-- Opening Marker --

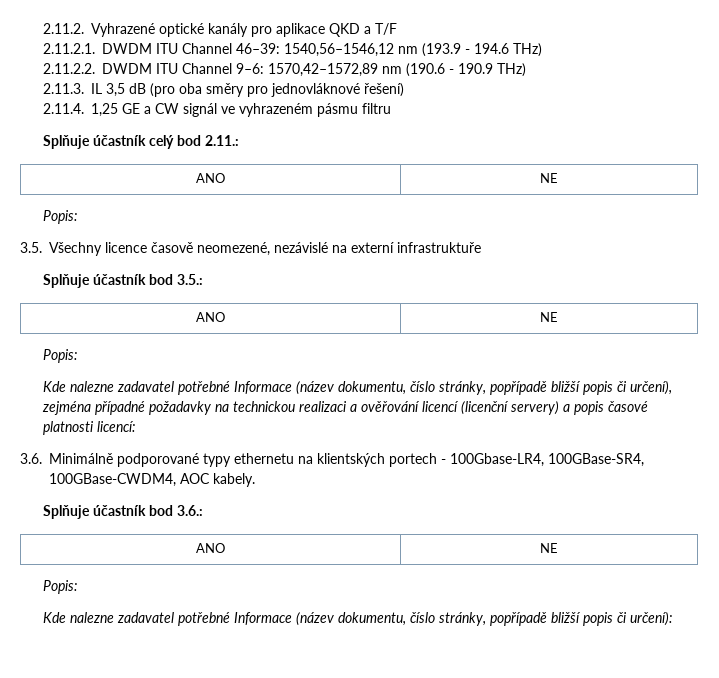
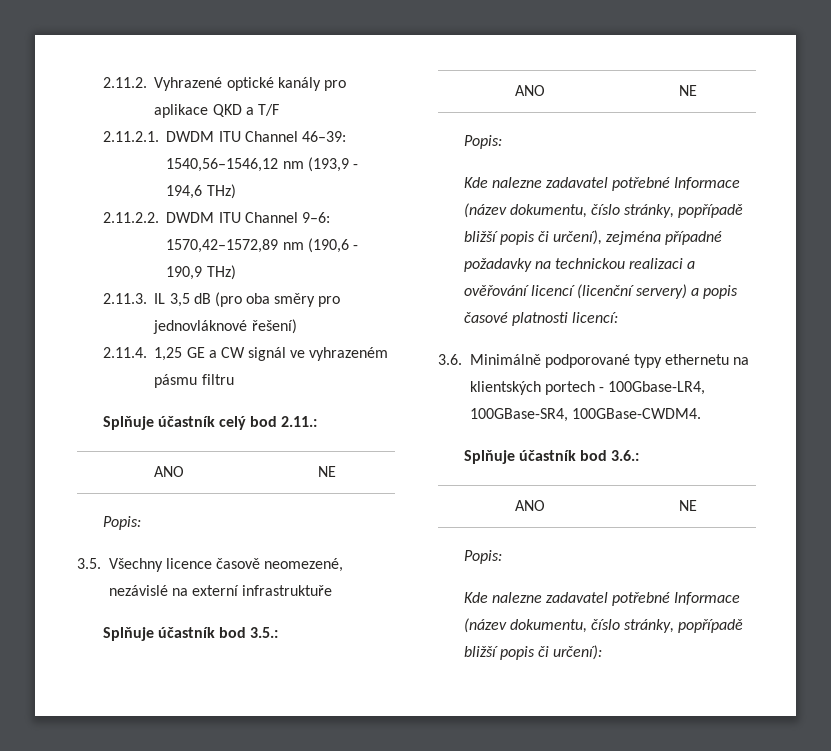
- 2.11.2.1. DWDM ITU Channel 46–39: 1540,56–1546,12 nm (193.9 - 194.6 THz)
+ 2.11.2.1. DWDM ITU Channel 46–39: 1540,56–1546,12 nm (193,9 - 194,6 THz)
- 2.11.2.2. DWDM ITU Channel 9–6: 1570,42–1572,89 nm (190.6 - 190.9 THz)
+ 2.11.2.2. DWDM ITU Channel 9–6: 1570,42–1572,89 nm (190,6 - 190,9 THz)
- 3.6. Minimálně podporované typy ethernetu na klientských portech - 100Gbase-LR4, 100GBase-SR4, 100GBase-CWDM4, AOC kabely.
+ 3.6. Minimálně podporované typy ethernetu na klientských portech - 100Gbase-LR4, 100GBase-SR4, 100GBase-CWDM4.

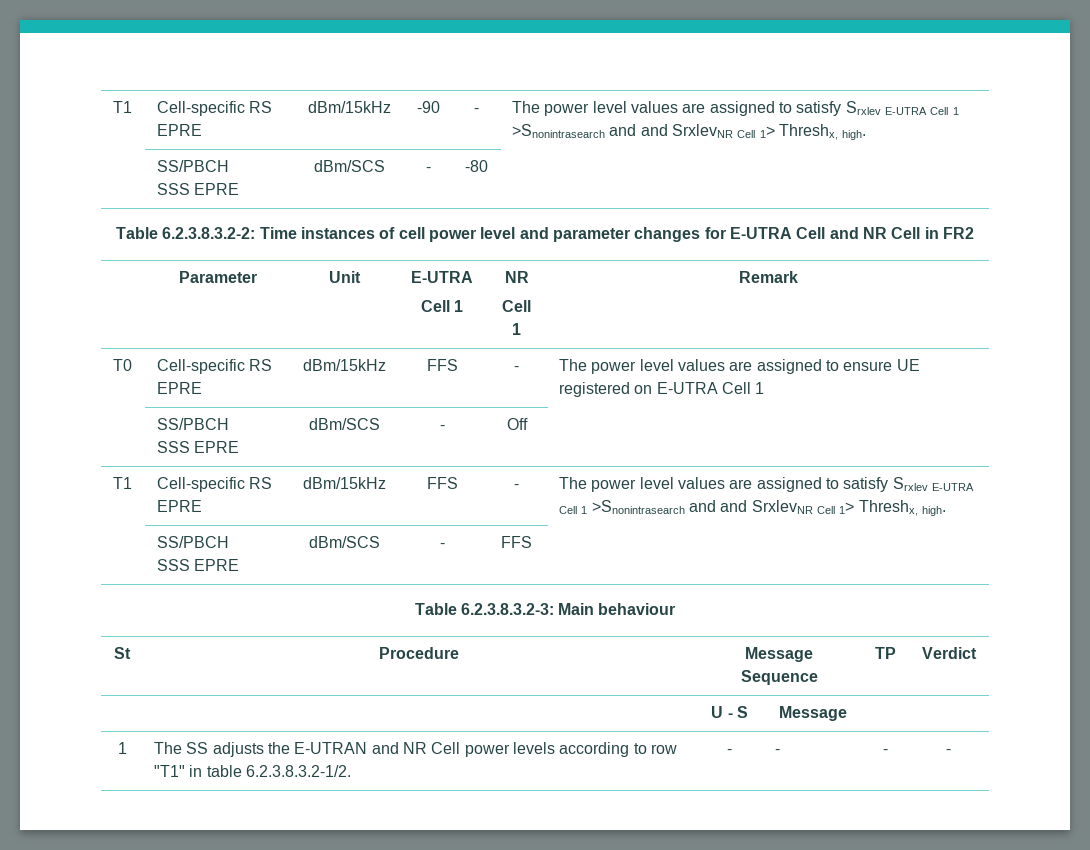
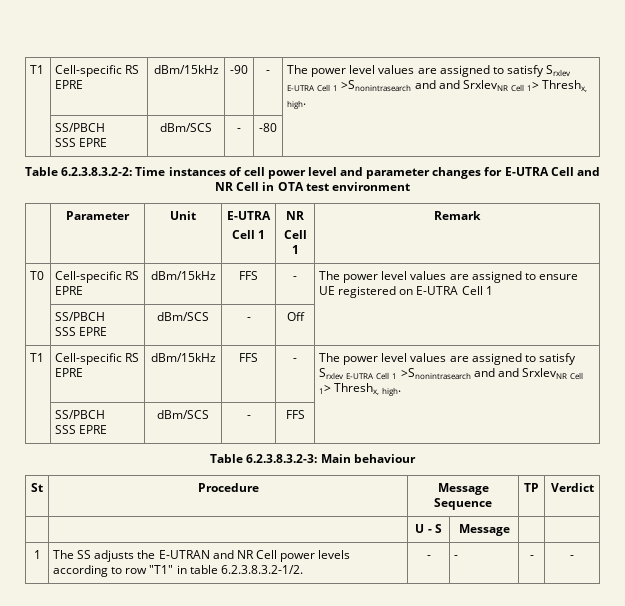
- Table 6.2.3.8.3.2-2: Time instances of cell power level and parameter changes for E-UTRA Cell and NR Cell in FR2
+ Table 6.2.3.8.3.2-2: Time instances of cell power level and parameter changes for E-UTRA Cell and NR Cell in OTA test environment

-- Closing Marker --

The pictures are not part of the copy. Retype everything else in the entries exactly.

Result
- 2.11.2.1. DWDM ITU Channel 46–39: 1540,56–1546,12 nm (193.9 - 194.6 THz)
+ 2.11.2.1. DWDM ITU Channel 46–39: 1540,56–1546,12 nm (193,9 - 194,6 THz)
- 2.11.2.2. DWDM ITU Channel 9–6: 1570,42–1572,89 nm (190.6 - 190.9 THz)
+ 2.11.2.2. DWDM ITU Channel 9–6: 1570,42–1572,89 nm (190,6 - 190,9 THz)
- 3.6. Minimálně podporované typy ethernetu na klientských portech - 100Gbase-LR4, 100GBase-SR4, 100GBase-CWDM4, AOC kabely.
+ 3.6. Minimálně podporované typy ethernetu na klientských portech - 100Gbase-LR4, 100GBase-SR4, 100GBase-CWDM4.

- Table 6.2.3.8.3.2-2: Time instances of cell power level and parameter changes for E-UTRA Cell and NR Cell in FR2
+ Table 6.2.3.8.3.2-2: Time instances of cell power level and parameter changes for E-UTRA Cell and NR Cell in OTA test environment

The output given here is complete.